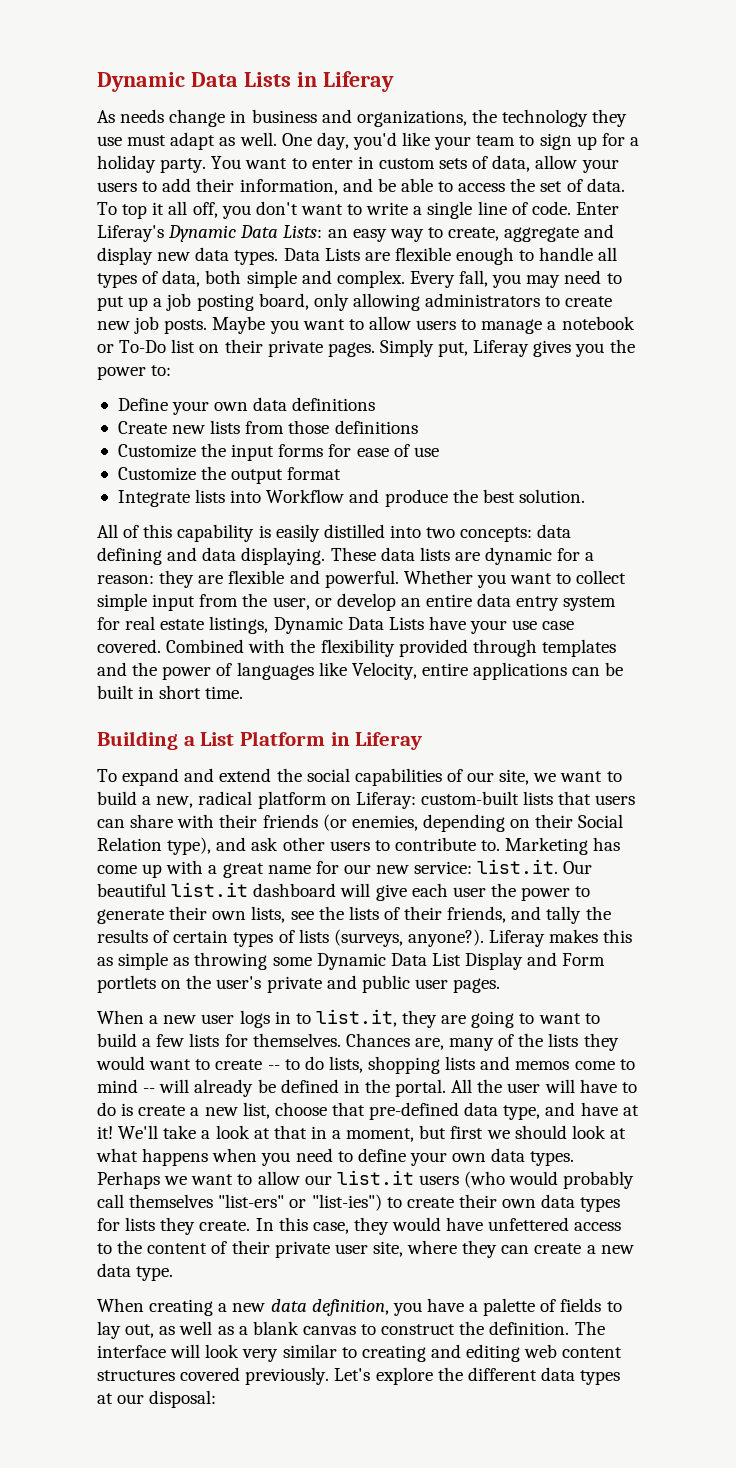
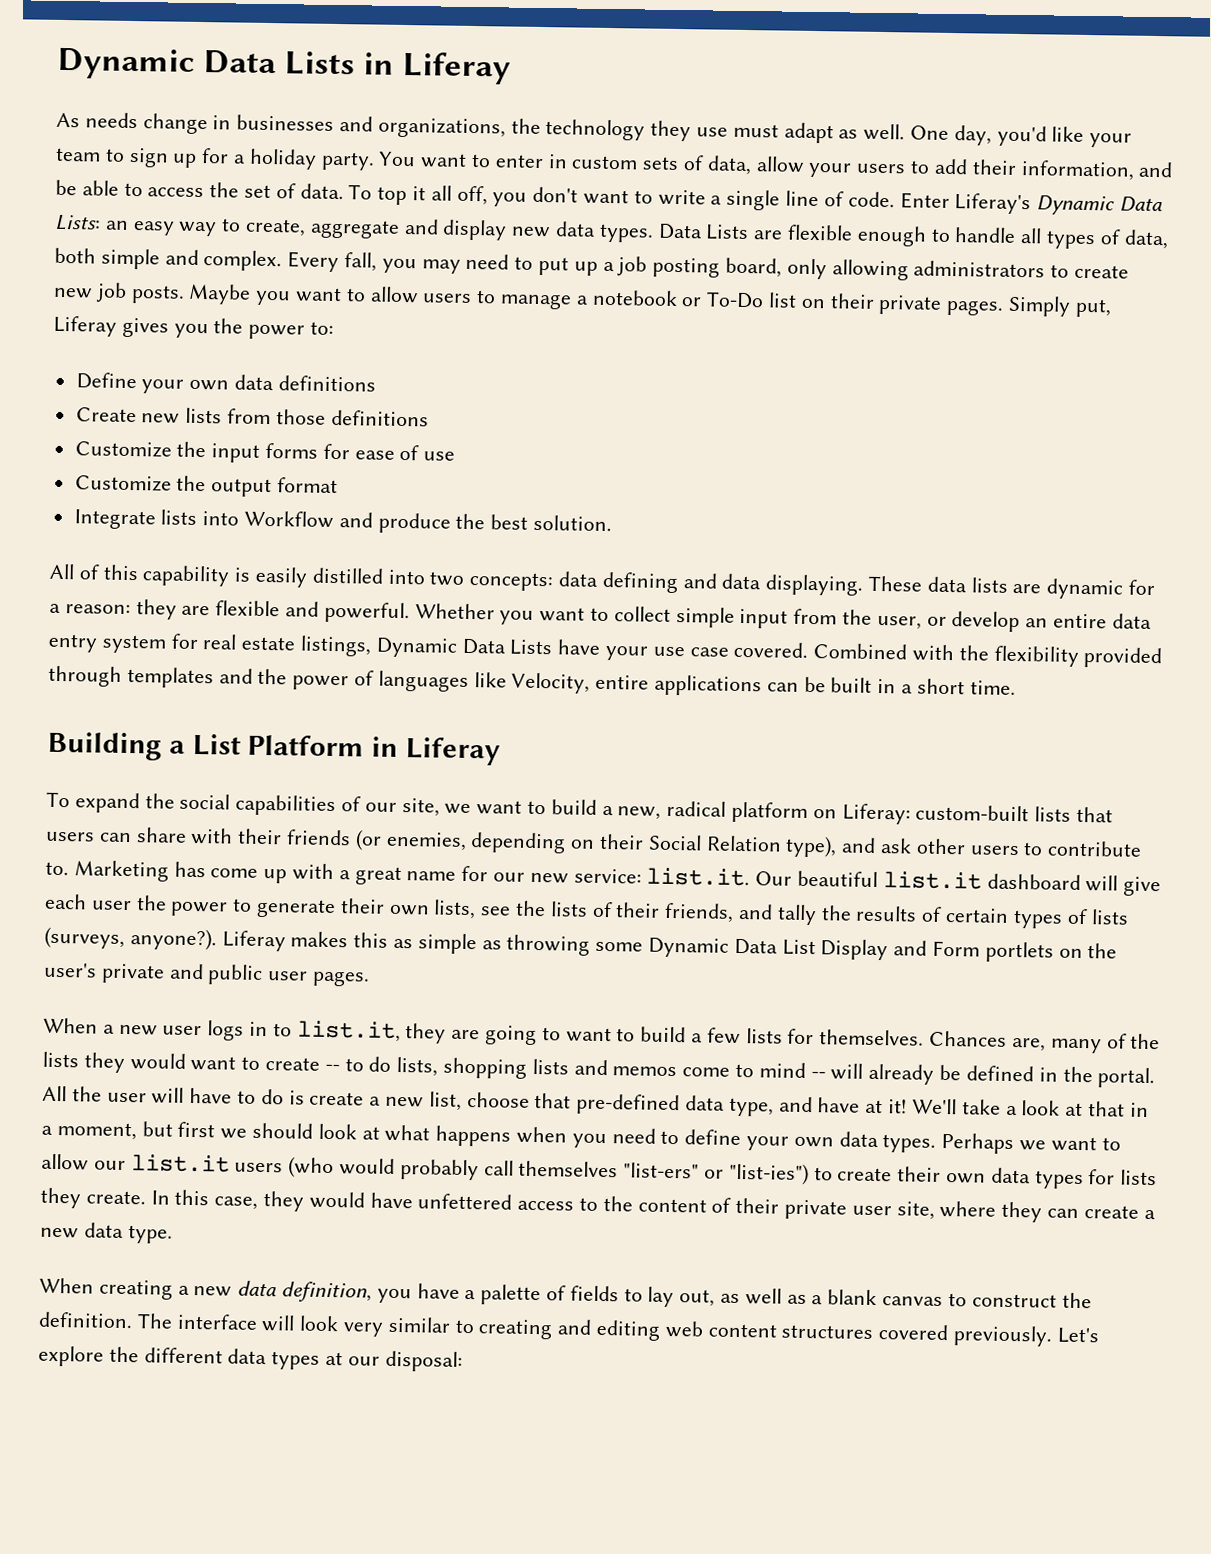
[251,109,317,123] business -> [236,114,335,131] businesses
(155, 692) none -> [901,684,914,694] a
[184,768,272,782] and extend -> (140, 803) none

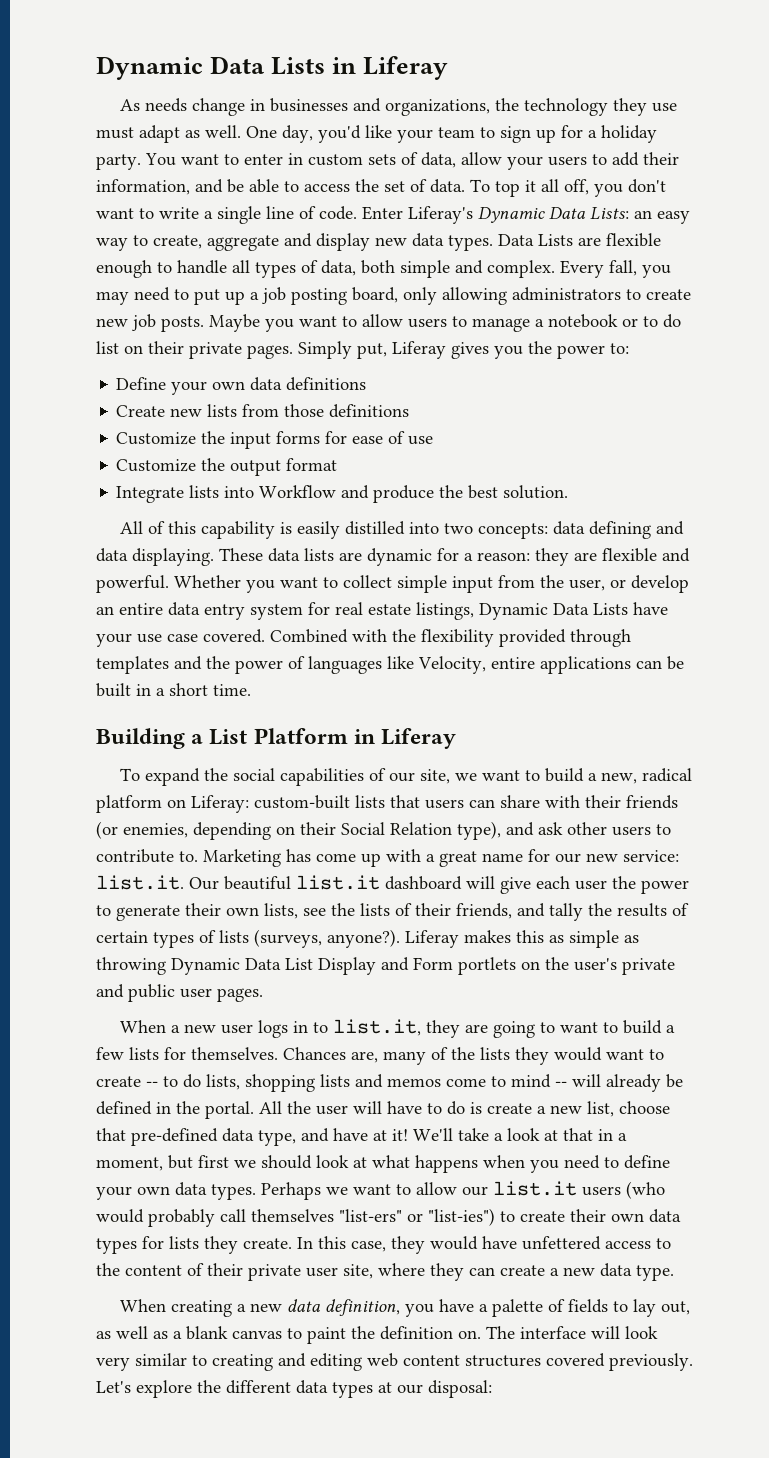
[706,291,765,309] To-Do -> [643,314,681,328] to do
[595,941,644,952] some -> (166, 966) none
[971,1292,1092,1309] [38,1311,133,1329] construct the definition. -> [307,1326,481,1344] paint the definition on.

PROBLEM STATEMENT.
Where a line above includes "none", copy that line.

OUTPUT FOR THIS TASK.
(155, 692) none -> [901,684,914,694] a
[184,768,272,782] and extend -> (140, 803) none
[595,941,644,952] some -> (166, 966) none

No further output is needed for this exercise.